Dans le cyber-machin judiciaire qui oppose des inconnus au groupe de presse Lynx-Lance, les choses prennent un tour nouveau. Après en avoir été notifié au téléphone la veille par le bureau du Doyen des Juges d’instruction de la juridiction de Kaloum, Souleymane Diallo l’administrateur du groupe a bénéficié d’une mainlevée, le 28 août 2019. Son co-inculpé et directeur de la radio Lynx Fm, Boubacar Algassimou Diallo alias Abou Bakr attend toujours la sienne, comme promis.

Astreint à signer le registre de contrôle judiciaire chaque lundi, mercredi et vendredi ce 30 août, Abou Bakr s’est acquitté de cette obligation en compagnie de ses avocats et de quelques con(s.)frères. Me Thierno Souleymane Barry, du collectif des avocats (sans vinaigrette) du groupe, a indiqué qu’ils n’avaient reçu que la notification de l’ordonnance de mainlevée « pure et simple, sans explications », au sujet de Souleymane Diallo. « Mais l’ordonnance indique que Souleymane Diallo offre l’ensemble des garanties : patron de presse et autres. Nous estimons que Boubacar Algassimou Diallo offre aussi de telles garanties : domicile connu, lieu de travail également. Il n’a jamais offensé la loi. Nous estimons qu’il peut bel et bien bénéficier d’une mainlevée de son contrôle judiciaire », a-t-il déclaré. Il a souligné qu’ils ont de toutes façons fait appel de l’ordonnance du juge d’instruction, et « nous comptons introduire une demande de mainlevée » également pour Boubacar Algassimou Diallo.

Sanou Kerfalla Cissé, le prési de l’Union des radios et télévisions libres de Guinée (Urtelgui) n’a pas mâché ses maux : « Nous accompagnons notre ami et frère Boubacar Algassimou Diallo dans le cadre de son maintien judiciaire. Jusqu’hier, nous pensions que depuis le mardi, le contrôle judiciaire était levé et pour Souleymane Diallo et pour lui, parce qu’il s’agit d’un même dossier qui est indissociable. On ne peut pas séparer Souleymane Diallo de Boubacar Algassimou Diallo parce qu’il s’agit d’une seule affaire et non de deux. » Le prési de l’Urtelgui soutient que c’est la loi 002 de 2010 portant sur la liberté de la presse qui doit s’appliquer en pareille situation et non la loi 037 sur la cyber-sécurité et la protection des données à caractère personnel : « Nous allons faire comprendre simplement au juge qu’en la matière, c’est l’application la bonne loi, qui est la 002 de 2010 et non la loi 037 de 2016. Ce n’est pas une bonne loi, c’est une loi liberticide. »

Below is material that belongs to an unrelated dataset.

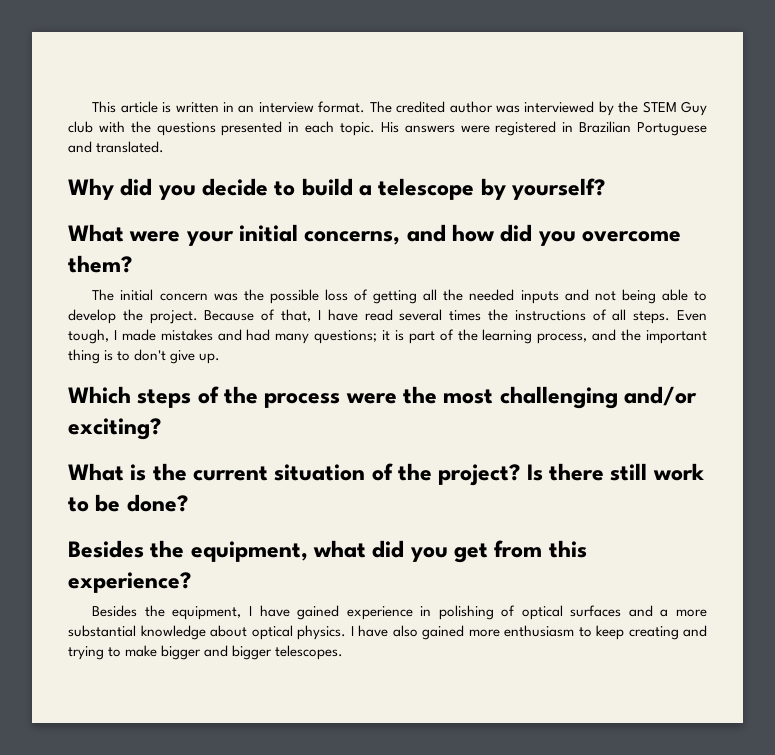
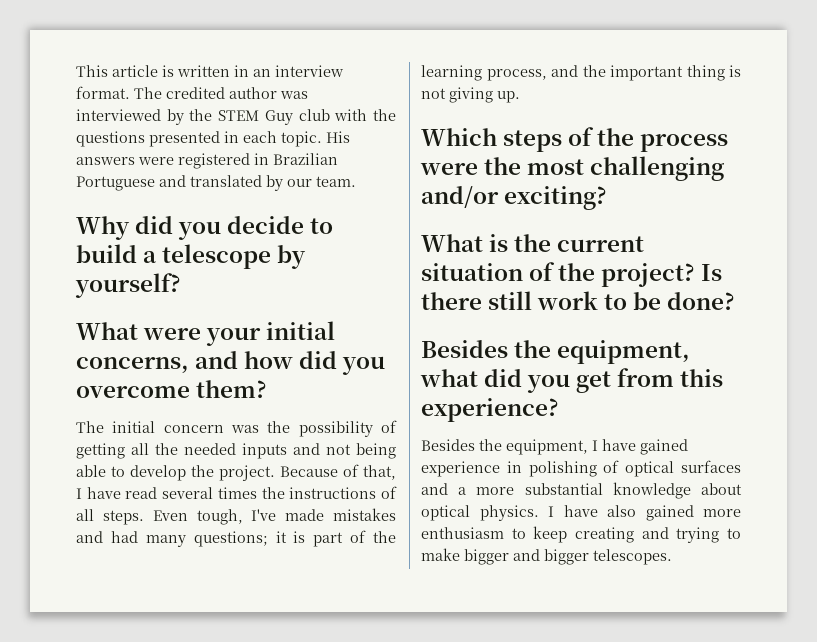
[96,141,165,153] translated. -> [190,175,356,191] translated by our team.
[269,289,348,304] possible loss -> [298,421,373,437] possibility
[113,330,117,340] I -> [251,509,277,521] I've
[117,349,196,364] to don't give -> [421,87,493,103] not giving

Il est reproché aux deux responsables d’avoir propagé des informations « de nature à troubler la sécurité publique et à porter atteinte à l’honneur et à la dignité humaine par le biais d’un système informatique ». Comprenez par là l’intervention de Doussou Condé, militante de première heure du RPG devenue très critique à l’égard du pouvoir du Grimpeur, lors de l’émission Œil de Lynx du 31 juillet 2019. La levée du contrôle judiciaire au bénéfice de Souleymane Diallo est intervenue après le tollé qui a suivi son inculpation et au lendemain d’un sit-in devant la Haute Autorité de la Communication. Abou Bakr est interdit, entre autres, de l’animation de l’émission œil de lynx. Une mesure que qualifie Me Thierno Souleymane Barry de draconienne.

La loi 0037 sur la cyber-sécurité est de plus en plus utilisée dans des dossiers impliquant la presse. Chose étrange, elle n’a pas été publiée dans le journal officiel de la République. C’est du moins la conclusion de l’huissier mandaté par Me Mohamed Traoré, un des avocats du groupe. Malgré tout cette procédure hors-norme, sans plaignant (du moins connu) et basée sur un texte inopposable aux citoyens, continue.